The broader context of the development of enabling technologies is thus one of profound uncertainty: their economic, technical, and societal impacts are all difficult to forecast (Sutcliffe and Hodgson 2006). A number of strategies have been used in an attempt to manage these uncertainties, including roadmapping and technology assessment, stepped decision making such as STAGE gating, and early stakeholder engagement (Fleischer et al 2005; Funcowitz and Ravetz 1993; Macnaghten and Owen 2011). Technology assessment (TA), in particular, has a long history in North America and Europe, and has been used as a means of integrating scientific and societal analysis (Fleischer et al 2005; Guston and Sarewitz 2002).
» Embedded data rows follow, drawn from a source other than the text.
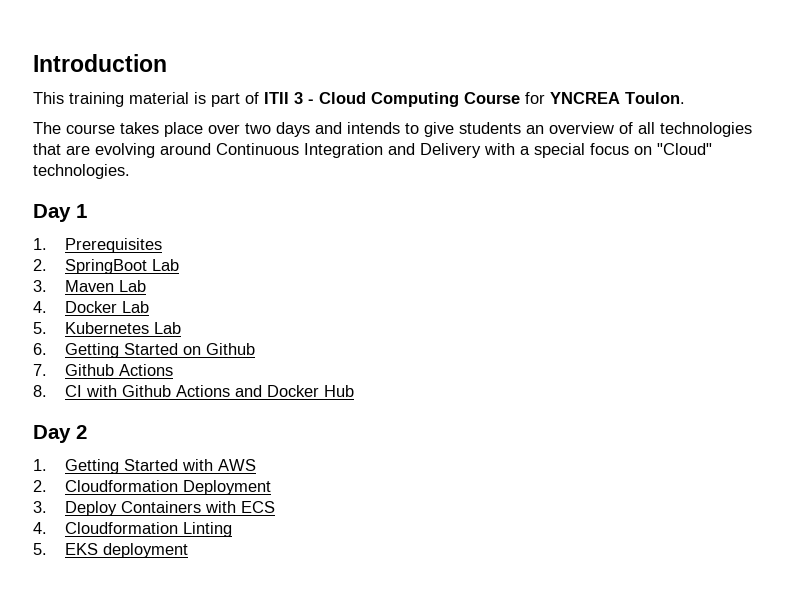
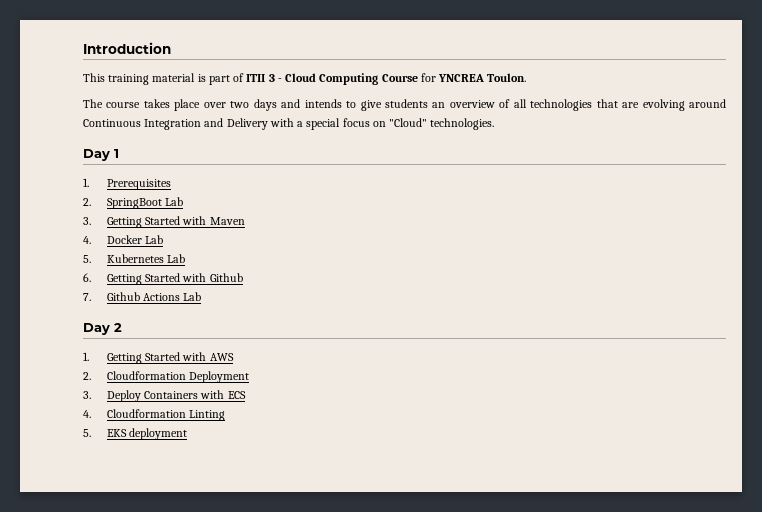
(47, 286) none -> [106,216,207,228] Getting Started with
[118,280,146,292] Lab -> (245, 221) none
[182,346,201,355] on -> [182,273,207,282] with
[33,385,354,397] // 8. CI with Github Actions and Docker Hub -> [183,292,202,301] Lab

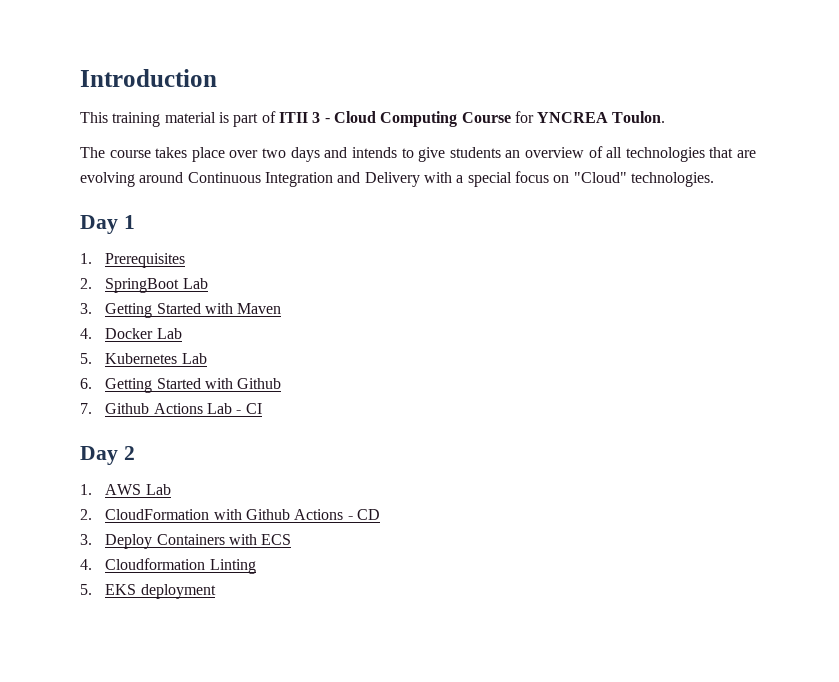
(202, 296) none -> [236,403,262,414] - CI
[106,352,207,364] Getting Started with -> (92, 489) none
[83,371,250,383] // 2. Cloudformation Deployment -> [145,484,171,495] [80,509,380,520] Lab // 2. CloudFormation with Github Actions - CD

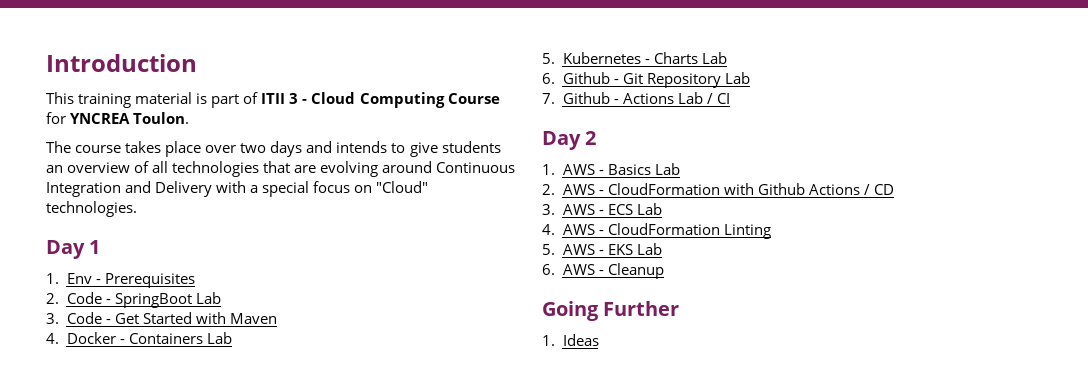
(92, 258) none -> [66,273,101,284] Env -
(92, 283) none -> [66,292,111,304] Code -
[105,303,153,318] Getting -> [66,312,139,324] Code - Get
(154, 333) none -> [119,333,203,344] - Containers
[181,353,207,364] [80,378,282,393] Lab // 6. Getting Started with Github -> [644,52,727,64] [542,72,750,88] - Charts Lab // 6. Github - Git Repository Lab
(150, 408) none -> [613,99,619,104] -
[236,410,242,414] - -> [706,93,713,104] /
(142, 489) none -> [598,164,651,175] - Basics
(92, 514) none -> [562,184,604,195] AWS -
[347,516,353,520] - -> [863,184,870,195] /
[105,534,257,549] Deploy Containers with -> [562,204,604,215] AWS -
[80,558,206,570] // 4. Cloudformation -> [636,203,662,215] [542,223,720,235] Lab // 4. AWS - CloudFormation
[105,584,216,599] EKS deployment -> [562,243,662,255] [542,263,664,279] [542,301,680,321] [542,334,599,346] AWS - EKS Lab // 6. AWS - Cleanup // Going Further // 1. Ideas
Forms of TA such as constructive TA (CTA) or real time TA (RTTA), for instance, bring an explicit focus on multi-stakeholder deliberation alongside scientific roadmapping and risk assessment (ibid; Hellström 2003; Sclove 2010). Most recently, the notion of ‘responsible innovation’ has been used as a means of drawing together approaches such as public engagement, the use of soft law, and continual assessment of impacts in order to make robust decisions on technological development (DG Research 2011; Owen and Goldberg 2010; Stilgoe 2012).